Am 31. Oktober 2019 soll es soweit sein: Mit dem Brexit wird Großbritannien aller Voraussicht nach aus der Europäischen Union austreten. Die Folgen dieser Entscheidungen für die Inselnation wurden bereits lange diskutiert. Doch wie steht es um Auswirkungen auf Unternehmen in Deutschland, im Speziellen in Leipzig? Wir blicken auf die Entwicklungen und einige Beispiele.

Wirtschaftliche Auswirkungen auch auf Deutschland

Das Gesprächsthema der letzten Monate war auch im Jahr der Europawahlen nur eines. Der EU-Austritt Großbritanniens sorgte seit dem Mitgliedschaftsreferendum im Juni 2016 für hohe Wellen in Politik und Wirtschaft. Die von Experten gezeichneten Prognosen für Großbritannien sehen dabei gemeinhin wirtschaftlich recht düster aus. Viele Unternehmen und Finanzinstitute zogen bereits nach dem Votum die Konsequenzen und verließen London und andere Großstädte, um das Geschäft etwa nach Frankfurt zu verlegen. Doch auch andersherum erwartet man Konsequenzen ökonomischer Art, die in Deutschland zum Beispiel Leipzig treffen werden. Zu einem großen Problem könnten Importe und Exporte werden, wenn der Preis für ein britisches Pfund wie erwartet fallen sollte.

Insbesondere ein No-Deal-Brexit würde für steigende Unsicherheit sorgen und damit einen fallenden Pfund-Kurs nach sich ziehen. Eine solche Entwicklung war bereits im Juli dieses Jahres zu beobachten, nachdem die Regierung verbal einen No-Deal-Brexit forciert hatte. Diese Entwicklung wird vor allem im Forex Trading von Händlern genau beobachtet, um auf die Entwicklung des Handelspaares GBP/EUR angemessen reagieren zu können. Indem sie darauf setzen, ob eine Währung im Vergleich zu einer anderen steigt oder fällt, können sie mit dieser Art des Handels Gewinne erzielen. Vermutlich handelt es sich hierbei um eine Ausnahmegruppe, die vom sinkenden Pfund in Leipzig profitieren könnte.

Wie reagieren die Unternehmen in der Region?

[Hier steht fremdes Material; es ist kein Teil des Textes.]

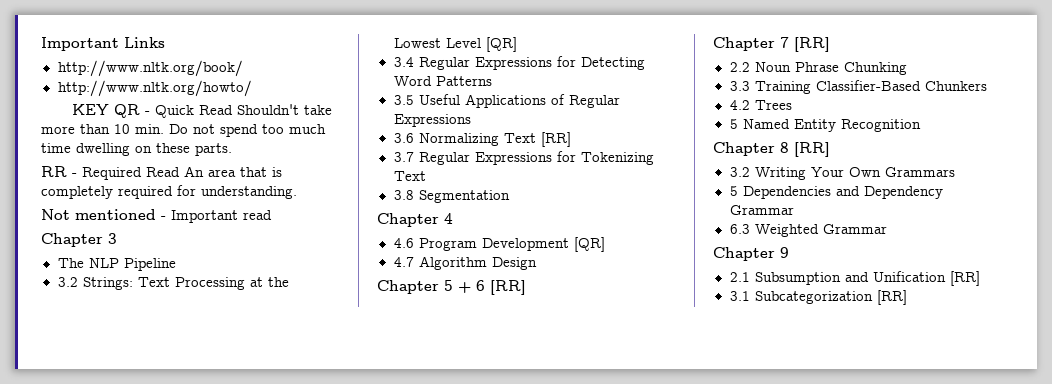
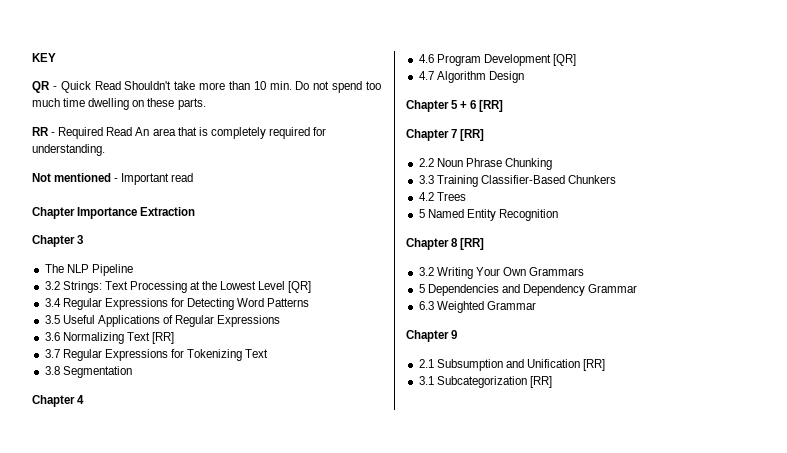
[41,37,165,51] [57,60,243,77] [57,80,252,97] [72,104,110,115] Important Links // http://www.nltk.org/book/ // http://www.nltk.org/howto/ // KEY -> [32,53,56,62] KEY //
(272, 215) none -> [32,207,196,219] // Chapter Importance Extraction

Der 31. Oktober ist nicht mehr weit entfernt, sodass es für viele Unternehmen höchste Zeit ist, Vorkehrungen für den Ernstfall zu treffen. Ein gutes Beispiel dafür ist der Flughafen Leipzig/Halle. Dieser stellte Anfang August 76 neue Zöllner ein, um den bevorstehenden Mehraufwand bewältigen zu können. Die Verantwortlichen rechnen mit zusätzlichen 18.000 Warensendungen pro Woche, die in Zukunft überprüft werden müssen. Laut MDR-Insiderinformationen möchte im Übrigen auch Posttochter DHL nachziehen, um den Zoll zu unterstützen.

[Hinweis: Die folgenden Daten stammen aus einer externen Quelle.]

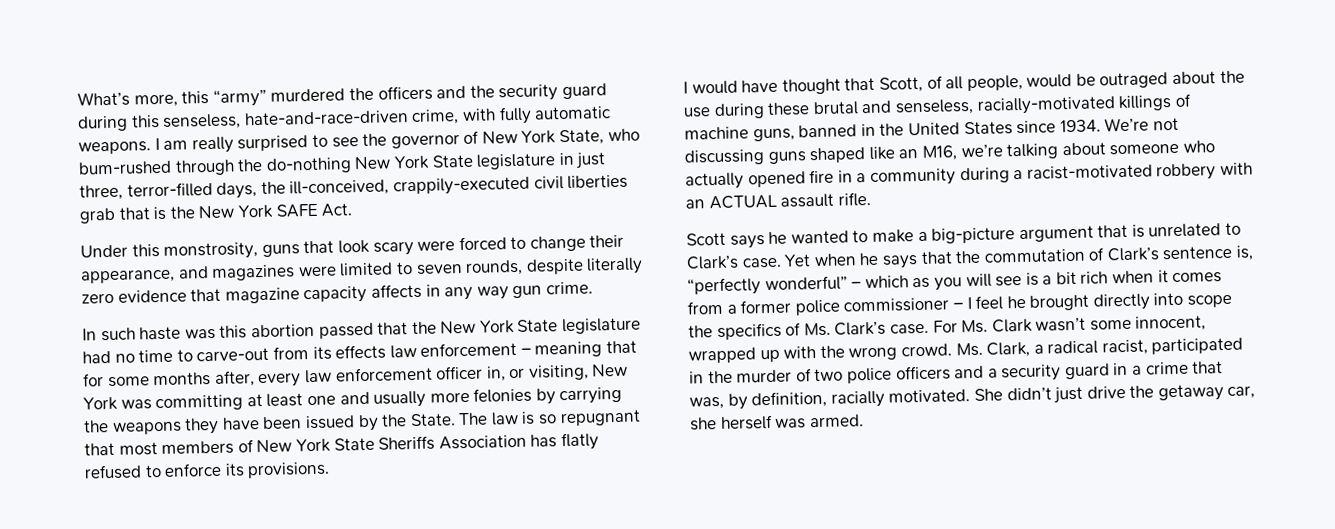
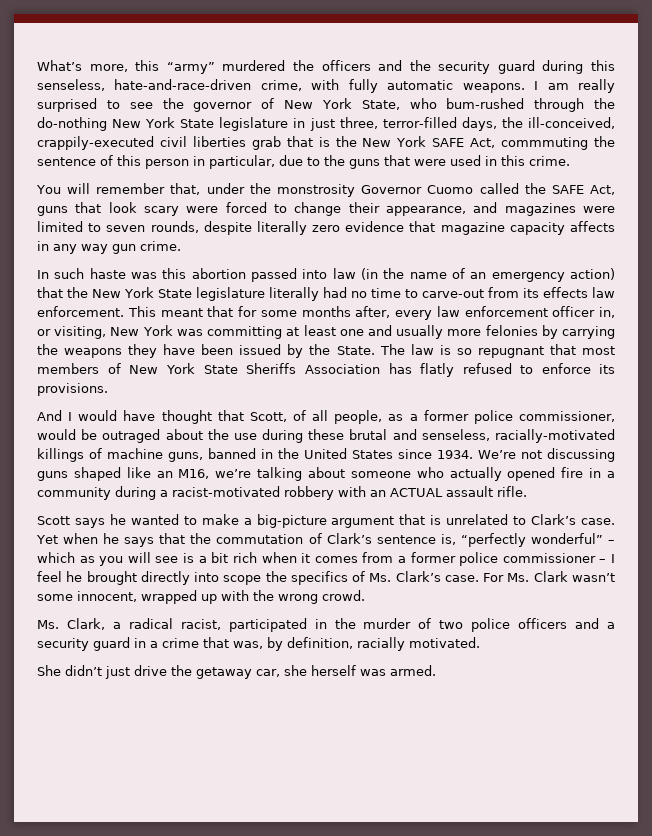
[321,203,353,217] [80,242,259,260] Act. // Under this monstrosity, -> [470,136,615,150] [37,155,570,169] [36,183,615,197] Act, commmuting the sentence of this person in particular, due to the guns that were used in this crime. // You will remember that, under the monstrosity Governor Cuomo called the SAFE Act,
(374, 330) none -> [302,268,615,282] into law (in the name of an emergency action)
(642, 326) none -> [268,287,319,301] literally
[420,341,603,358] enforcement – meaning -> [37,306,203,317] enforcement. This meant
(331, 470) none -> [37,410,62,421] And
(1023, 83) none -> [388,410,616,424] as a former police commissioner,
(952, 350) none -> (365, 595) //
(971, 396) none -> (480, 642) //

Ein anders gelagertes Beispiel ist die World Resources Company (WRC) aus Wurzen, deren 70 Angestellte damit beschäftigt sind, metallhaltige Reststoffe diverser Industrien zu recyceln. Die WRC betreibt seit über 15 Jahren ein Büro im englischen Birmingham, von wo aus Recycling-Material in den Landkreis Leipzig geschickt wird. Insbesondere die Abfertigung an der Grenze wird innerhalb des Unternehmens als potenzielles Problem erachtet.

Für einen weiteren großen Namen ist Großbritannien ebenfalls ein wichtiger Partner: BMW. Das Leipziger Werk verweist mit dem Inselstaat auf seinen wichtigsten Auslandsmarkt. Motoren werden dabei direkt aus England importiert, was sich in Zukunft deutlich komplizierter gestalten könnte. Auch VW und Porsche sind mit ihren sächsischen Werken auf den Handel mit Großbritannien angewiesen. Die große Unsicherheit führte schon 2018 zu heftigen Exportverlusten von über 10 %.

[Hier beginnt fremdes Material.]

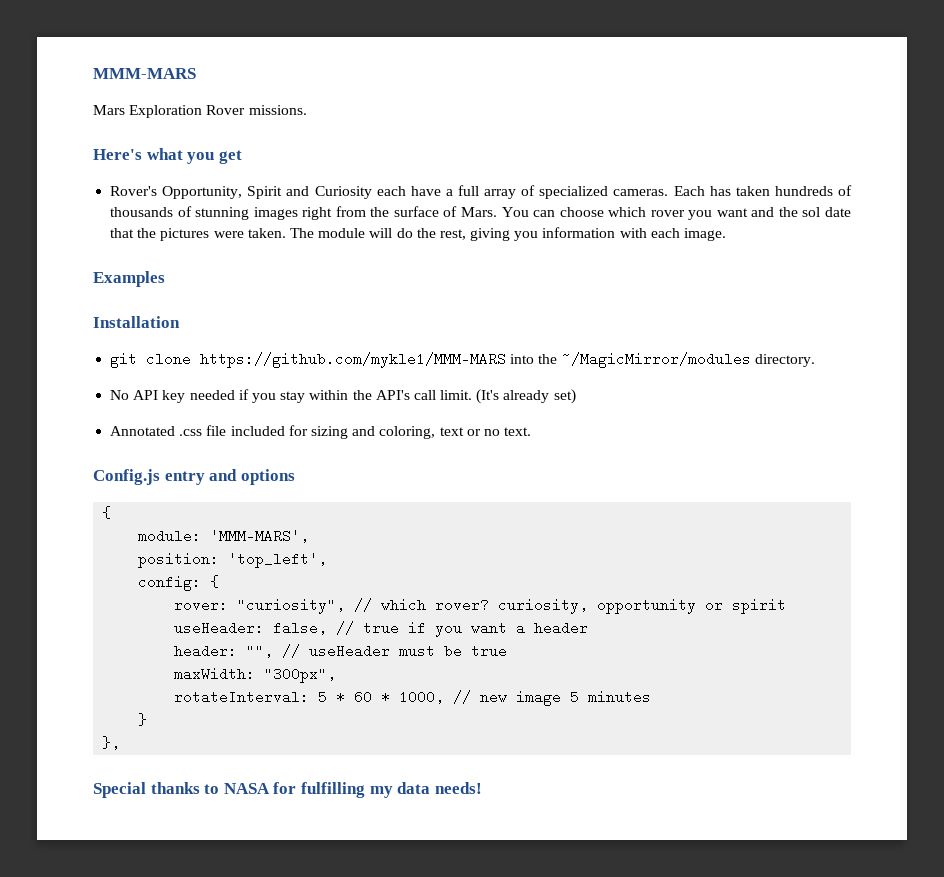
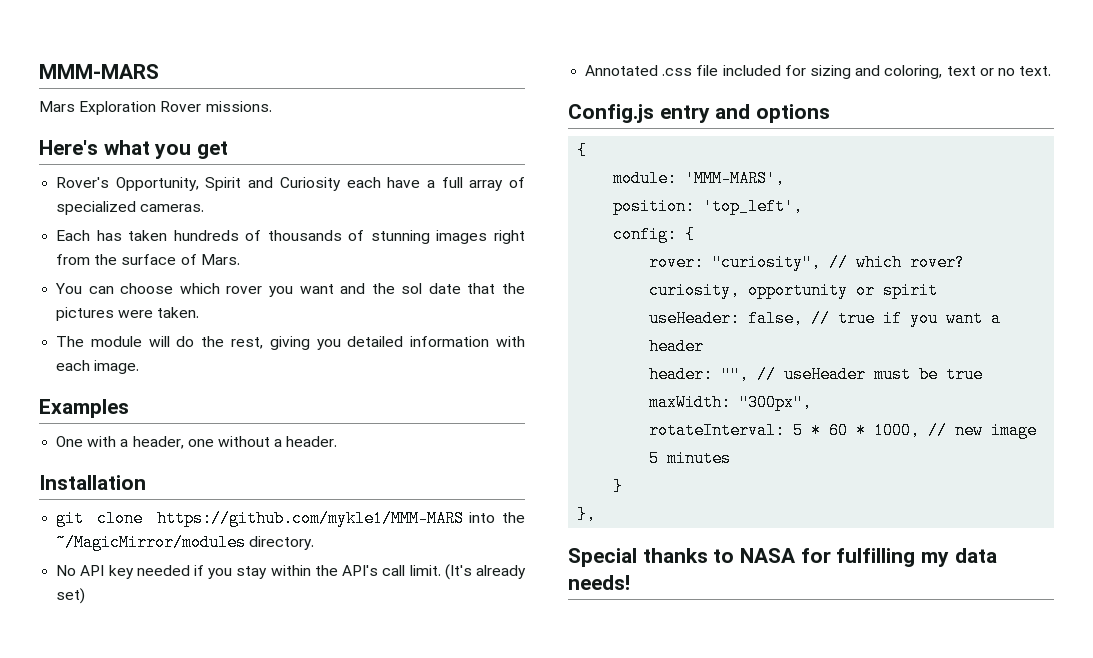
(669, 192) none -> (205, 208) //
(497, 212) none -> (240, 259) //
(286, 233) none -> (200, 312) //
(539, 236) none -> [347,336,404,347] detailed
(165, 279) none -> [56,436,338,449] // One with a header, one without a header.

Nur drei Beispiele zeigen bereits, wie sehr der Brexit Einfluss auf die Unternehmen in Leipzig und im direkten Umland hat bzw. in Zukunft haben könnte. Die Entscheidung Großbritanniens gegen die EU wirkt sich also nicht nur auf deren heimische Wirtschaft aus, sondern ebenso auf Deutschland.